Change detection data:
____________

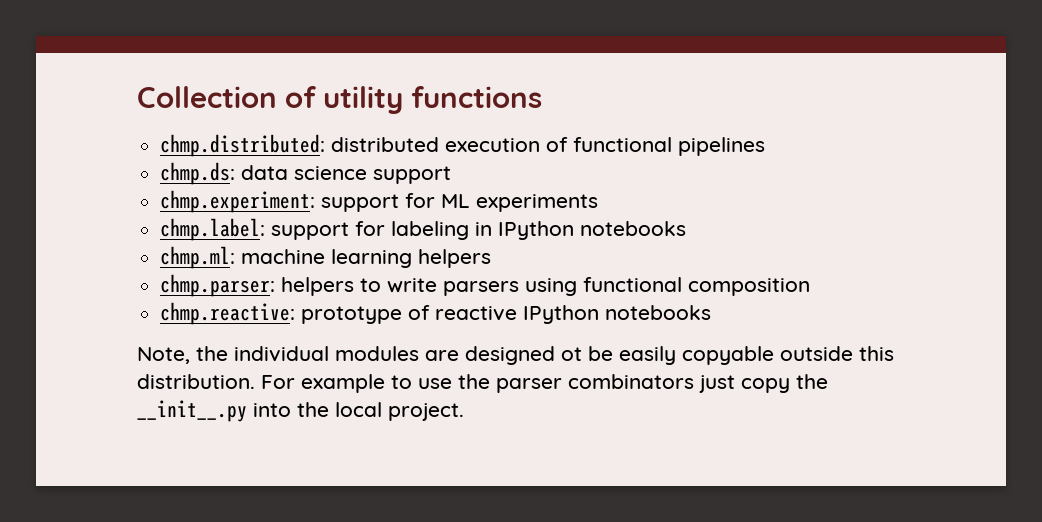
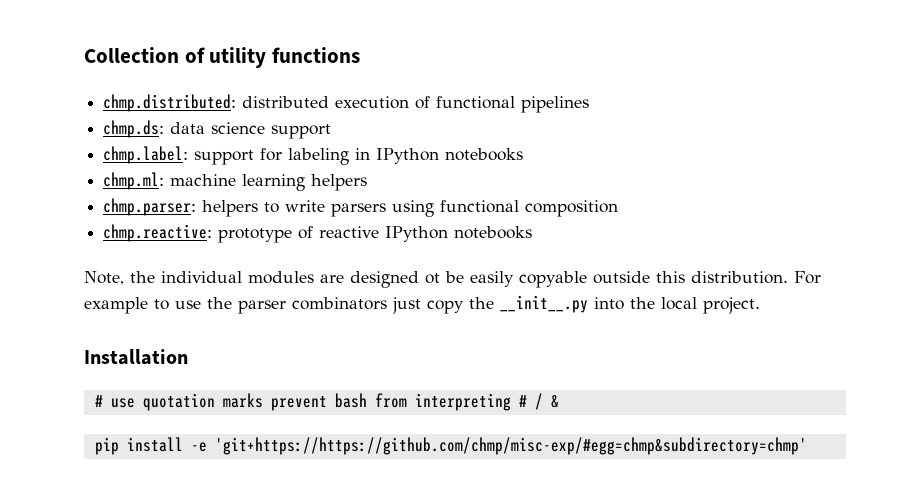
[160,190,599,213] // chmp.experiment: support for ML experiments -> (332, 131) none
(464, 412) none -> [84,349,188,365] [94,393,559,411] [94,437,807,455] // Installation // # use quotation marks prevent bash from interpreting # / & // pip install -e 'git+https://https://github.com/chmp/misc-exp/#egg=chmp&subdirectory=chmp'

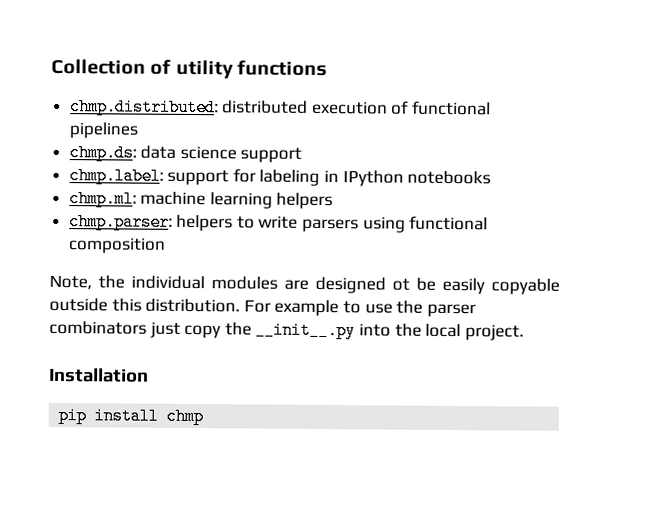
[103,224,533,243] // chmp.reactive: prototype of reactive IPython notebooks -> (166, 245) none
[94,393,559,411] // # use quotation marks prevent bash from interpreting # / & -> (149, 375) none
[190,437,807,455] -e 'git+https://https://github.com/chmp/misc-exp/#egg=chmp&subdirectory=chmp' -> [166,407,205,426] chmp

____________

* Work to complete *
Repeat the records above exactly, omitting every picture.

* Result of this task *
[160,190,599,213] // chmp.experiment: support for ML experiments -> (332, 131) none
(464, 412) none -> [84,349,188,365] [94,393,559,411] [94,437,807,455] // Installation // # use quotation marks prevent bash from interpreting # / & // pip install -e 'git+https://https://github.com/chmp/misc-exp/#egg=chmp&subdirectory=chmp'

[103,224,533,243] // chmp.reactive: prototype of reactive IPython notebooks -> (166, 245) none
[94,393,559,411] // # use quotation marks prevent bash from interpreting # / & -> (149, 375) none
[190,437,807,455] -e 'git+https://https://github.com/chmp/misc-exp/#egg=chmp&subdirectory=chmp' -> [166,407,205,426] chmp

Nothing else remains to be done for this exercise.